As an associate professor of counseling at Idaho State University, Stewart has about 20 years of experience working with animals in some type of professional capacity. When she lived in Georgia, she gave adaptive horse riding lessons to disabled students. During the horseback rides, she integrated things that were consistent with what the person was working on with their teacher or psychologist.

“In doing that, I realized that a lot of the families of my students were wanting to talk to me about some of the emotional challenges that they were facing as families who had a child who was differently-abled,” Stewart said. “I didn’t have any training in that.”

That prompted her to get her master’s degree in counseling with every intention to return to her job of providing adaptive riding lessons. But during school, she recognized people weren’t taking her seriously about her desire to learn how to blend human and animal therapy work into one.
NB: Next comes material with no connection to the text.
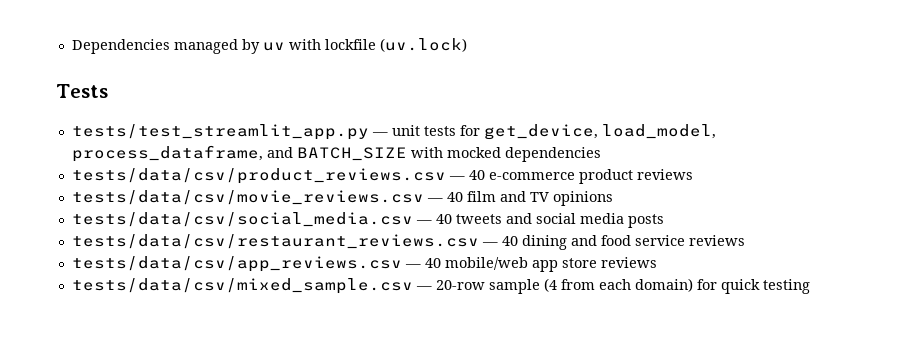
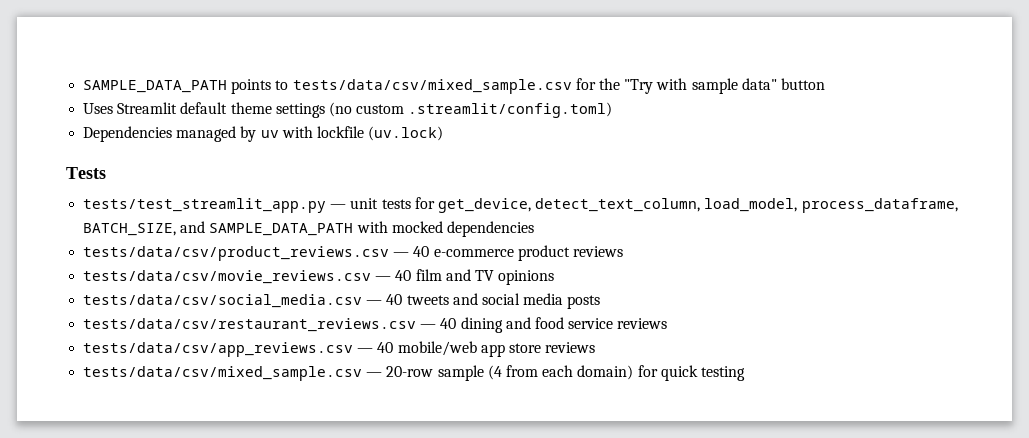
+ SAMPLE_DATA_PATH points to tests/data/csv/mixed_sample.csv for the "Try with sample data" button
+ Uses Streamlit default theme settings (no custom .streamlit/config.toml)
- tests/test_streamlit_app.py — unit tests for get_device, load_model, process_dataframe, and BATCH_SIZE with mocked dependencies
+ tests/test_streamlit_app.py — unit tests for get_device, detect_text_column, load_model, process_dataframe, BATCH_SIZE, and SAMPLE_DATA_PATH with mocked dependencies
“There wasn’t a lot of strong research about it. Providers weren’t specially trained in any reliable, consistent way, and the field wasn’t viewing it as something that was a strong intervention,” Stewart said.

Stewart said she felt the only way to change that was to further her education with a Ph.D. Now she uses her knowledge as a mental health provider to teach ISU students about how to work with therapy animals.

According to ​American Veterinary Medical Association, a therapy animal is a type of animal-assisted intervention that involves a client’s goal and an animal that meets specific criteria helping with the treatment process.

“That’s sort of my main body of work … contributing to the research about animal-assisted interventions, but more specifically, I focus on what it takes to train the humans to do this well,” Stewart said.

She said individual horses, dogs, cats, bunnies, llamas, alpacas, parrots, pot-bellied pigs, rats and guinea pigs are eligible to be evaluated to see if they’re suitable for a therapy animal role.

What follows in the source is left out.